Let’s start by looking at the argument that renewables, such as solar and wind, have already reached grid parity in some countries and are close to reaching it in others**. First, it is important to know if electricity price refers only to the market price for electricity generation or also includes tariffs*** for grid maintenance and financing other projects. The market price for electricity generation can be several times lower than the price that includes all tariffs. Often support schemes for renewables do not include these tariffs for electricity produced from renewable energy sources making it much cheaper. Second, the integration of inherently intermittent renewables in the grid requires enabling technologies and measures to address the challenge of intermittency, for which costs have to be accounted. In order to push fossil fuels out of the market without subsidies, the cost of electricity production from renewable sources and enabling technologies**** have to be lower than the cost of energy produced from fossil fuels.
If that would not be enough, the electricity sector is possibly the easiest one to decarbonise. Decarbonisation of buildings, transportation and industry may require additional inefficient energy conversion steps to chemical fuels.

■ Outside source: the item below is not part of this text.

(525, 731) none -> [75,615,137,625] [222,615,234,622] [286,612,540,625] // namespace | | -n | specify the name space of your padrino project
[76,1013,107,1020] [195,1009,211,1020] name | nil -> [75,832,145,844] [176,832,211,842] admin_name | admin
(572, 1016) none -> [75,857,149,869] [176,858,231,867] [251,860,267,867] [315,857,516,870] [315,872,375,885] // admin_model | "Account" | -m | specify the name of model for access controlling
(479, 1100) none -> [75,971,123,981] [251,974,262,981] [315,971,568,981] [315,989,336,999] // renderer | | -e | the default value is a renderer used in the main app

At the end of the day, a competitive market will use the cheapest energy sources. Therefore, the changes of the cost of fossil fuels cannot be ignored as a significant challenge to the path of decarbonisation. Depleting the best fossil fuel resources forces further extraction of lower quality resources and thus increases costs*****. At the same time, fossil fuel technologies are also advancing and costs are decreasing. What is more, the development of fossil fuel technology is not limited to incremental improvements, but can experience game changing technological advances. An obvious example of this is shale gas revolution. The discovery of an economical way of extracting methane hydrate could be an even more disruptive development.
5. Moving Forward
Several tools and concepts have been mentioned for climate mitigation strategy development. Many more are out there. Necessary conditions and alternative energy system viability cost baselines are meant to be the first two building blocks for creating a strategy which stands a fighting chance to keep us below 2°C.

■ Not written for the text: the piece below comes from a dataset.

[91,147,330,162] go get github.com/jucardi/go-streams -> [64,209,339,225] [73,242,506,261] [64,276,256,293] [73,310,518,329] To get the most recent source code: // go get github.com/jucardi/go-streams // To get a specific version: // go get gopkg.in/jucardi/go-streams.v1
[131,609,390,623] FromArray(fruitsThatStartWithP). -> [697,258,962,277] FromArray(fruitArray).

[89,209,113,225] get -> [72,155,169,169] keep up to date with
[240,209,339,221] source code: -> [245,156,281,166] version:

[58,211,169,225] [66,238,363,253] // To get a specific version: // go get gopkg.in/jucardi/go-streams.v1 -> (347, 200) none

Looking through a lens of these concepts may help to paint a picture and evaluate the contribution of different technologies and measures. It could also help to put different career paths into the climate mitigation context. In the next article I will share how I see my own personal contribution.
In Collaboration with The CommUnity Post
Published on 30 October 2017
*Carbon abatement curves show the costs of CO2 reductions and the reduction potential of various measures. Some CO2 reduction measures can have negative value - they are net positive for a country or region without even considering climate externalities. Interested readers may find more information at: https://www.mckinsey.com/business-functions/sustainability-and-resource-productivity/our-insights/greenhouse-gas-abatement-cost-curves
**Grid parity is the state when the cost of electricity generation from alternative energy sources is less than or equal to the price of purchasing power from the electricity grid.
***Such tariffs may not be present in countries where there is no unbundling between electricity production, transmission, distribution and selling to final customer. The distinction should be made between electricity price for the utility and final consumer.
****A number of technologies and measures exist that enable the integration of a higher share of variable renewable energy sources while maintaining safe operation of the grid. These could include: geographical extension of the grid, demand response, use of less intermittent renewable source types, oversizing and curtailment of peak production, etc.
*****Interested readers may find much more detailed information on this topic in the 2013 International Energy Agency report “Resources and Reserves”.